What is Orbital?

Orbital is a cloud-based attack research and response tool. It enables gathering system and security information from the client's networked devices and responding to any threats found.

To accomplish this, Orbital allows you to query your network's devices using SQL and then use Python scripts to respond to any found threats. Orbital uses osquery to allow SQL queries to run against your organization's devices. Creating and running Orbital queries and scripts is performed on the Investigate page.

Go to the Results page to view the results for the run queries and scripts.

Orbital's Catalog provides hundreds of carefully researched and tested queries and scripts. Additionally, you can write your own SQL queries and Python scripts, which can be saved to the Catalog or discarded after a single use.

Important Points of Note

• Orbital supports the use of proxies, except SSL terminating proxies. All operating systems can be used with proxies.

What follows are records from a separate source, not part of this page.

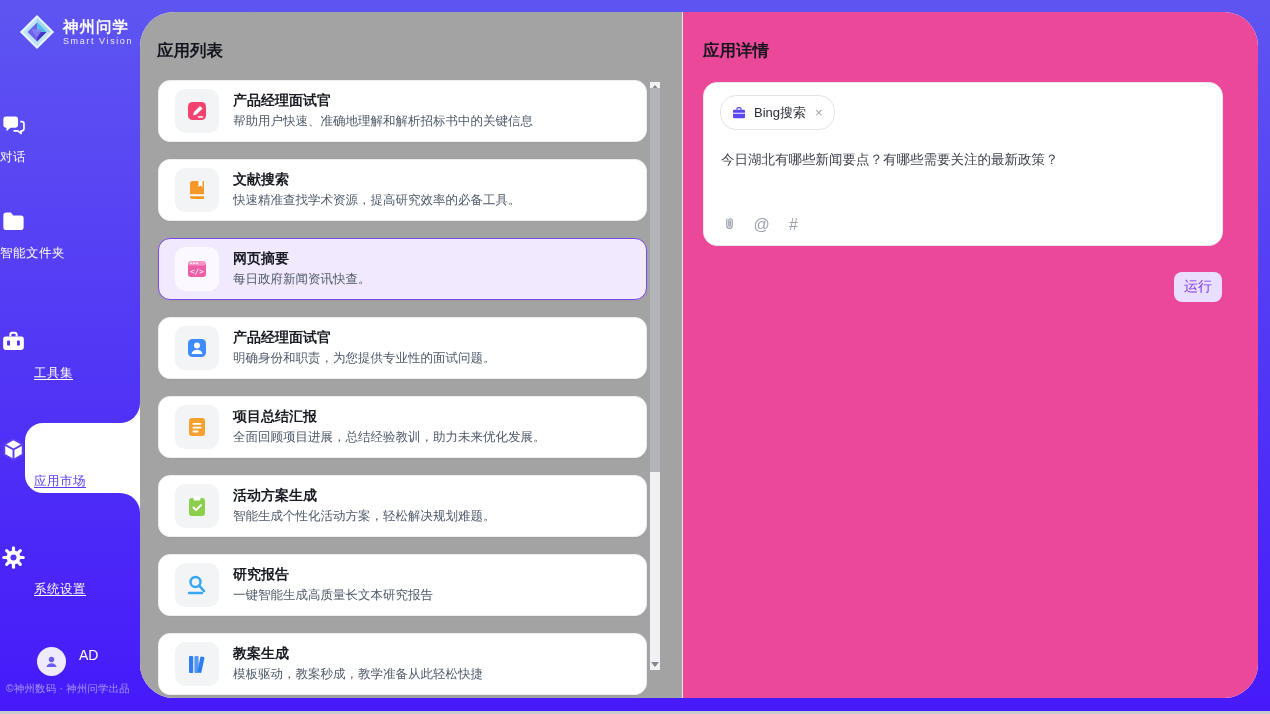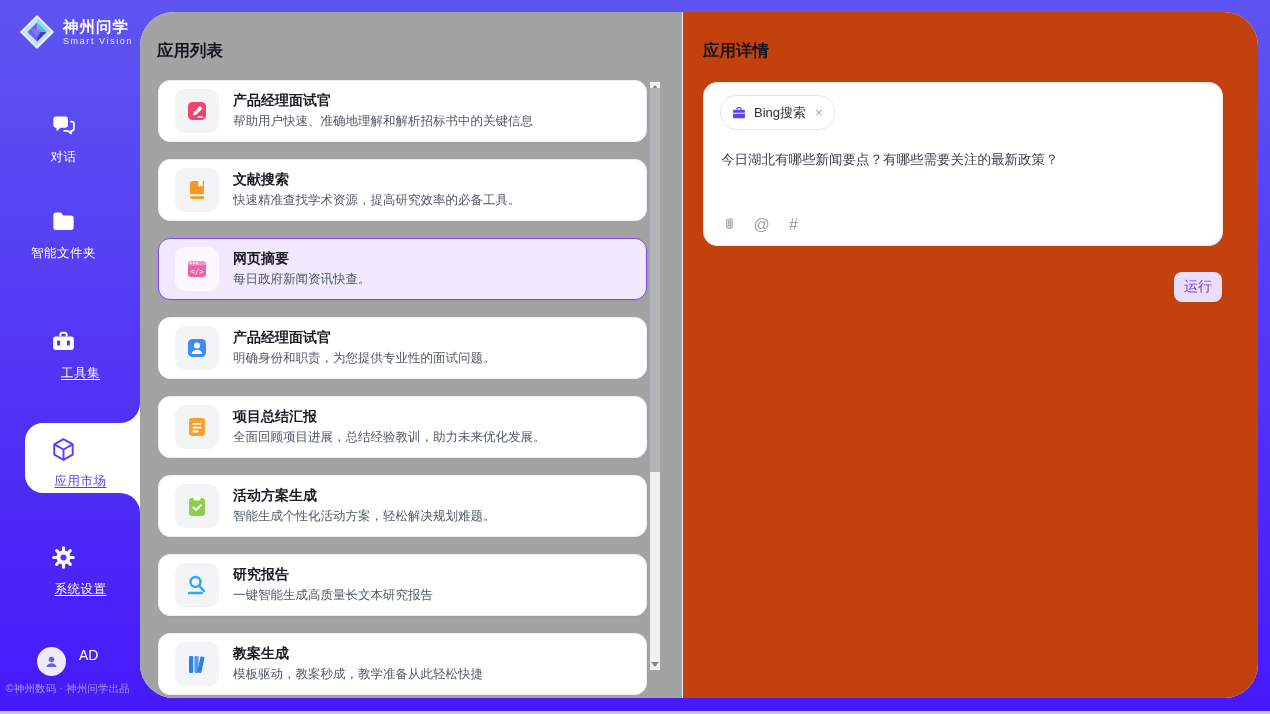--- a/index.html
+++ b/index.html
@@ -62,7 +62,7 @@
   .sb-up{top:3px;border-bottom:5px solid #83868c;}
   .sb-down{bottom:3px;border-top:5px solid #83868c;}
 
-  .detail-pane{position:relative;flex:1;height:100%;background:#c2410c;border-left:1px solid #ececef;}
+  .detail-pane{position:relative;flex:1;height:100%;background:#ec4899;border-left:1px solid #ececef;}
   .detail-pane .pane-title{left:20px;}
   .detail-card{position:absolute;left:20px;top:70px;width:520px;height:164px;box-sizing:border-box;background:#fff;border:1px solid #e7e8ec;border-radius:14px;}
   .tag{position:absolute;left:16px;top:12px;height:33px;display:inline-flex;align-items:center;gap:7px;

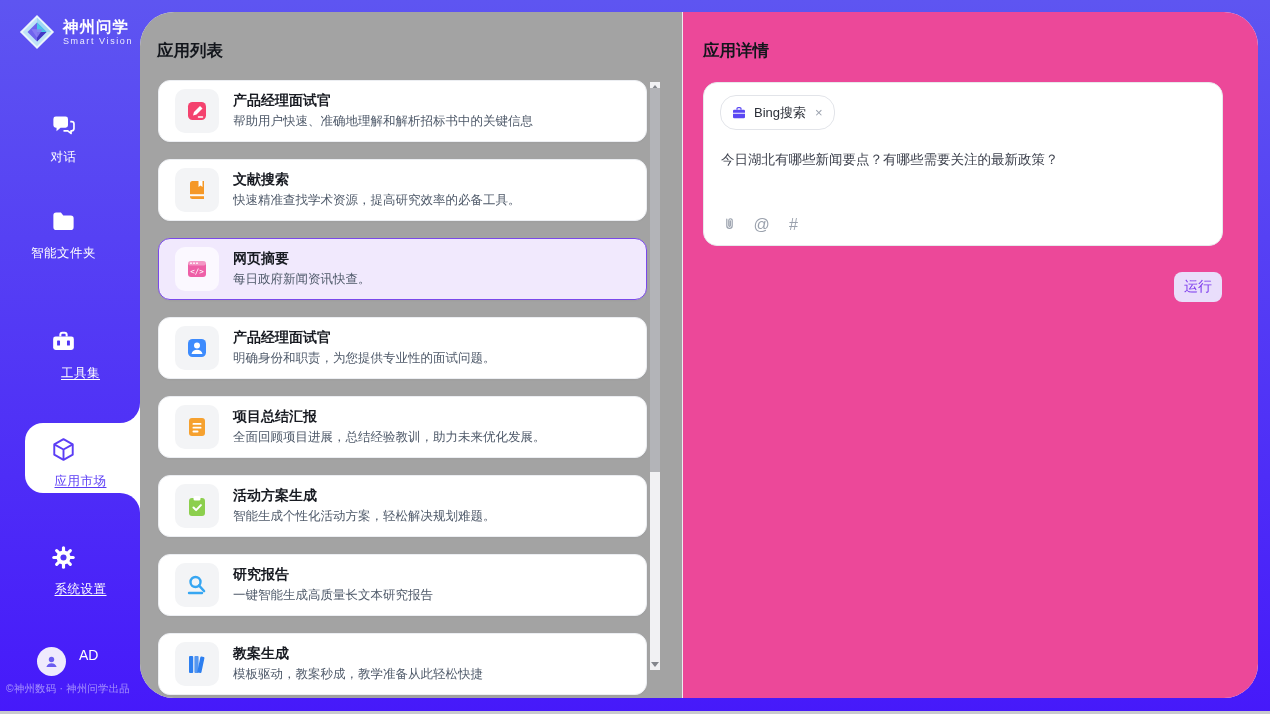--- a/index.html
+++ b/index.html
@@ -25,7 +25,7 @@
   .f-top{top:403px;}  .f-top::after{border-bottom-right-radius:20px;}
   .f-bot{top:493px;}  .f-bot::after{border-top-right-radius:20px;}
 
-  .nav-item{position:absolute;left:0;width:127px;text-align:center;cursor:pointer;}
+  .nav-item{position:absolute;left:0;width:127px;text-align:left;cursor:pointer;}
   .nav-icon{display:inline-block;width:27px;height:27px;}
   .nav-icon svg{width:27px;height:27px;display:block;margin:0 auto;}
   .nav-label{display:block;margin-top:6px;font-size:12.5px;color:#fff;letter-spacing:.5px;}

• Apple Silicon is supported when running macOS 11 or newer.

• Orbital's API documentation is located on Cisco's DevNet portal at: https://developer.cisco.com/docs/orbital.

• The screen captures in these Help topics may not always reflect the latest product names or UI enhancements.

• Orbital pages support keyboard accessibility. Refer to https://www.w3.org/WAI/ARIA/apg/patterns/ page to learn about keyboard interaction web standards. For Safari: go to Settings > Advanced > Accessibility and select the Press Tab to highlight each item on a webpage checkbox.